Attention, cet avis comporte ce genre de spoilers:


Rayer un village de la carte, c'est une finalité métaphorique ou un moyen tactique? Merci d'envoyer l'idée à Black Mirror, histoire d'apprécier le pouvoir d'une multinationale de la cartographie (qui commencerait par G et finirait par OOGLE) à décider de ce qui existe ou pas (valable aussi pour les livres numérisés) et de voir l'effet de cet anéantissement sur la population locale.


La note est à la hauteur de la déception. La bande-annonce, bien aidée de la remarque "un western sous acide" des Inrocks et d'une musique de John Carpenter, semblait promettre un western intense et contemporain (voire un peu futuriste), dur et sec, politique et engagé dans un pays qui a un continent d'histoires à raconter: le Brésil (terre de...contrastes et de pragmatisme où s'entremêlent tous les extrêmes : la vie, la mort, la démocratie, la corruption, la pauvreté, la richesse, l'urbanisation, la paysannerie etc). Sauf que ce n'est pas de l'acide. C'est du lexomil. Ca ne fait pas le même effet.


Tous les éléments étaient là pour renouveler à la brésilienne la variante "spaghetti" du genre et l'ancrer politiquement dans notre époque: une intrigue typique du western, un coin reculé dans un pays en pleine mutation, une communauté, des meurtres, des drones, des chevaux, des motocross, de la poussière, de la terre, du sang et des flingues évidemment. Mais aussi : des travellings, des décors de western et une collection de "gueules" de cinéma.


Faire un western...le concept a dû paraître trop simple aux réals. Alors ils ont pris le contre-pied en flinguant le rythme avec une chronique villageoise quasi documentaire qui n'apporte qu'ennui et bâillements. On attend donc pendant 50 minutes que l'histoire daigne démarrer en se demandant qui est le personnage principal.


Cherchez pas, y en a pas. S'ils existent à l'écran en tant qu'archétypes (la toubib alcoolique, le seigneur de guerre aux ongles vernis, le chaman tout nu, le gentil voyou (qui a tué des innocents quand même)), ils n'ont pas d'histoires ni d'enjeux personnels, à peine un passé. Même la communauté en tant que mécaniques d'individualités n'est pas au cœur du récit puisqu'elle est idéalisée et toujours unanime.

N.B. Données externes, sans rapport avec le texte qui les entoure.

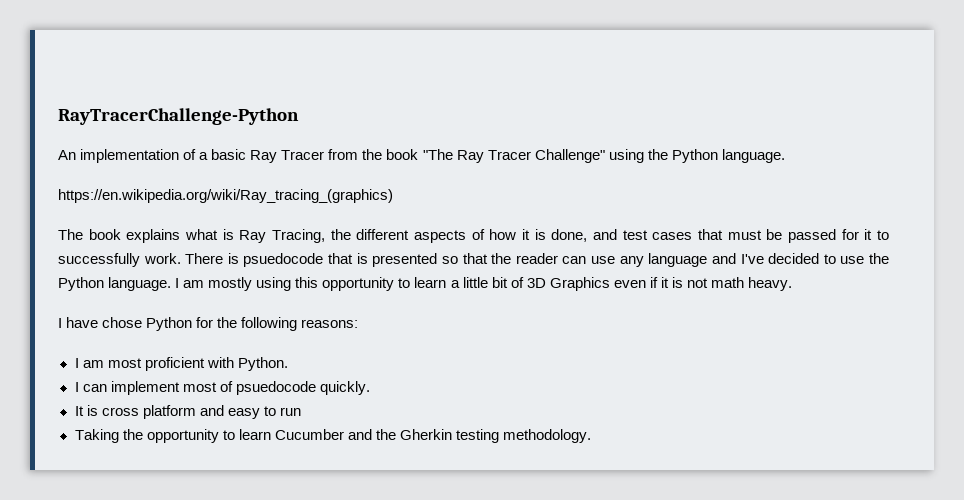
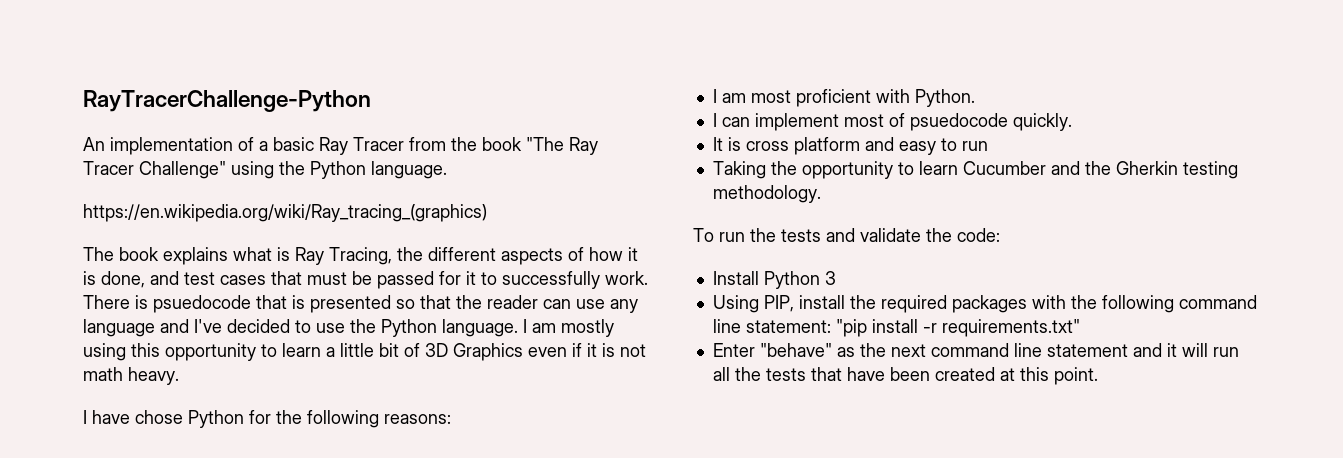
+ To run the tests and validate the code:
+ Install Python 3
+ Using PIP, install the required packages with the following command line statement: "pip install -r requirements.txt"
+ Enter "behave" as the next command line statement and it will run all the tests that have been created at this point.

Ensuite je divulgâche sévère:


plutôt que de présenter simplement les assassins (ce qui aurait suffit vu le profil neuf et atypique de ces névrosés), les réal louvoient et inventent une histoire à tiroir parce qu'il ne faudrait surtout pas qu'on comprenne trop vite). Au final, j'aurais bien voulu des explications en plus.


Au bout d'1h50, les réals se souviennent qu'ils voulaient faire un western et redécouvre l'usage du gros plan. 3 gros plans "bouche" et hop, un petit miracle se produit: un vrai final de western qui bouscule la situation classique. 5 bonnes minutes de jubilation, enfin!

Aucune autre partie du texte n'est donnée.